Сходным образом Гюго исходит из существования беззаботного, артистичного «типического» итальянца и погруженного в грезы степенного, философствующего «типического» немца. Однако на это мышление национальными стереотипами накладывается другая традиция: вечные и неотъемлемые качества «испанца» или «немца» Гюго помещает в историко-политический контекст. Все «Послесловие» строится на сравнении политической карты Европы в первой половине XVII столетия с политической картой той же самой Европы два века спустя; «Послесловие» начинается с исчисления всех держав, существовавших в начале XVII века: они классифицируются сначала по значимости (от первостепенных до четверостепенных), а затем по политическим режимам. В XVII веке, пишет Гюго, Европу держали в страхе два «колосса»: Турция, насаждавшая в ней влияние Азии, и Испания, насаждавшая влияние Африки. Оригинальность подхода Гюго заключается в том, что, обрисовывая расстановку фигур на политической шахматной доске XVII и XIX веков, он выявляет не только свойства тех или иных стран, но и их политические функции. Поэтому, описав утрату влияния Турцией и Испанией, он отыскивает на политической карте те страны, которые стали исполнять сходную роль:
Сегодня, силою таинственного хода вещей, Турция пала; пала и Испания. […] Не прошло и двух сотен лет, как два колосса, страшившие наших отцов, утеряли свою мощь.
Но сделалась ли Европа свободной? Нет.
Как и в семнадцатом веке, ей грозит двойная опасность.
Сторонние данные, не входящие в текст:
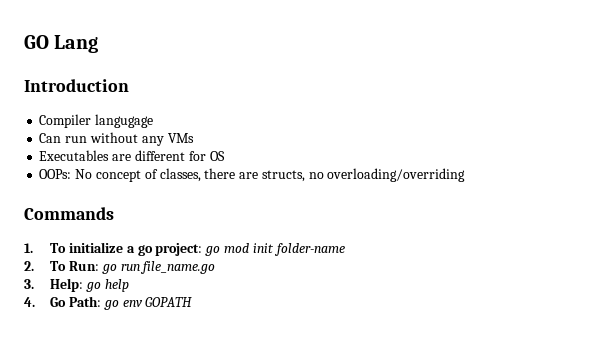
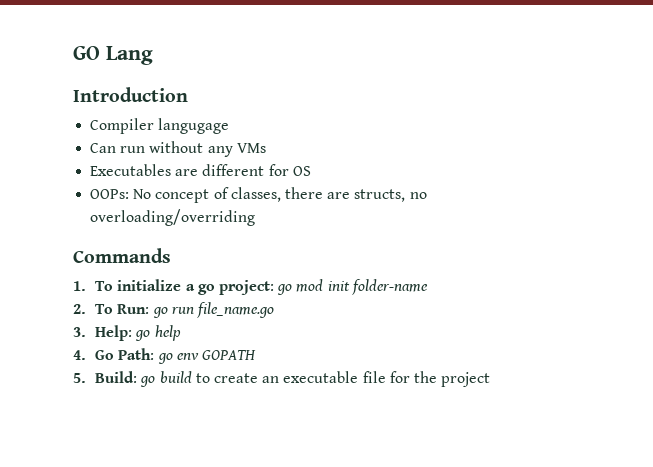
+ 5. Build: go build to create an executable file for the project

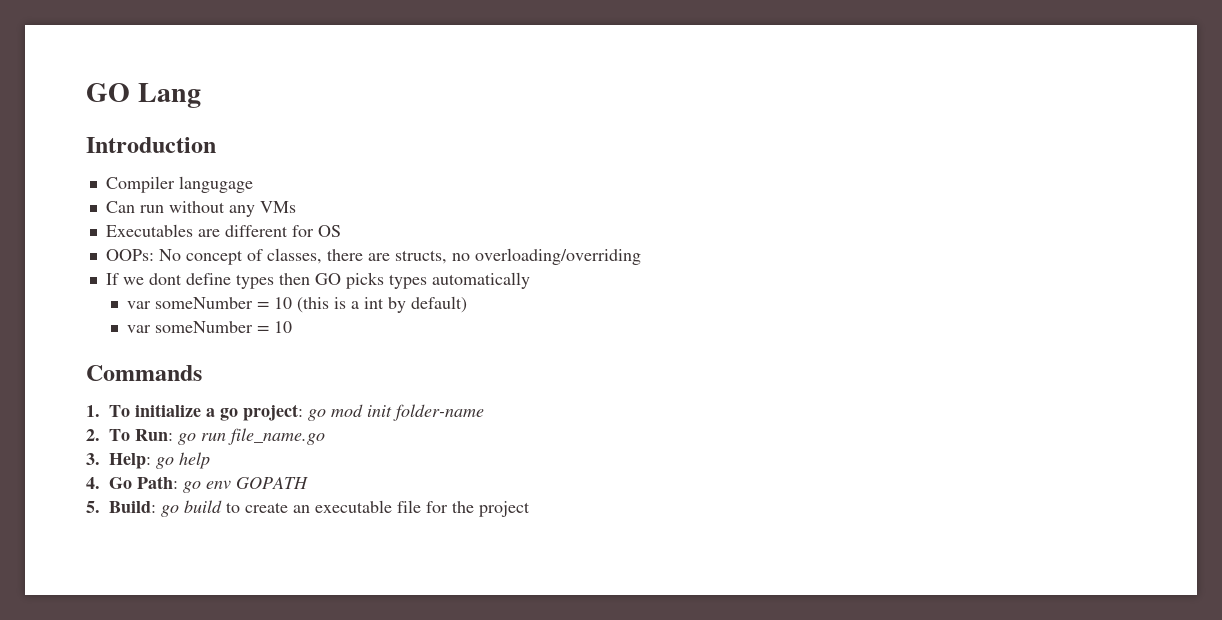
+ If we dont define types then GO picks types automatically
+ var someNumber = 10 (this is a int by default)
+ var someNumber = 10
Люди проходят, человек остается: империи рушатся, корысть преображается. Так вот, сегодня, точно так же как двести лет назад, две страны, движимые чудовищной корыстью, теснят Европу и алчут ее богатства. Дух войны, насилия и завоевания по-прежнему жив на Востоке; дух торговли, хитрости и наживы по-прежнему жив на Западе. Два исполина слегка переместились к северу, словно желая атаковать континент сверху.
На смену Турции пришла Россия; на смену Испании пришла Англия (с. 582–583)
[313].Гюго специально подчеркивает, что ему самому национальные антипатии и предрассудки чужды:
Пишущий эти строки знает, что такое ненависть одного народа к другому, что такое вражда рас и ослепление наций; он извиняет эти чувства, но не разделяет их. Ничто в его словах не содержит осуждения тех народов, о которых он ведет речь. Автор порой хулит правительства, но хула эта никогда не касается наций. Нации в большинстве своей суть то, чем они должны быть; в них содержится росток добра, Господь развивает его и позволяет ему принести плод (с. 597–598).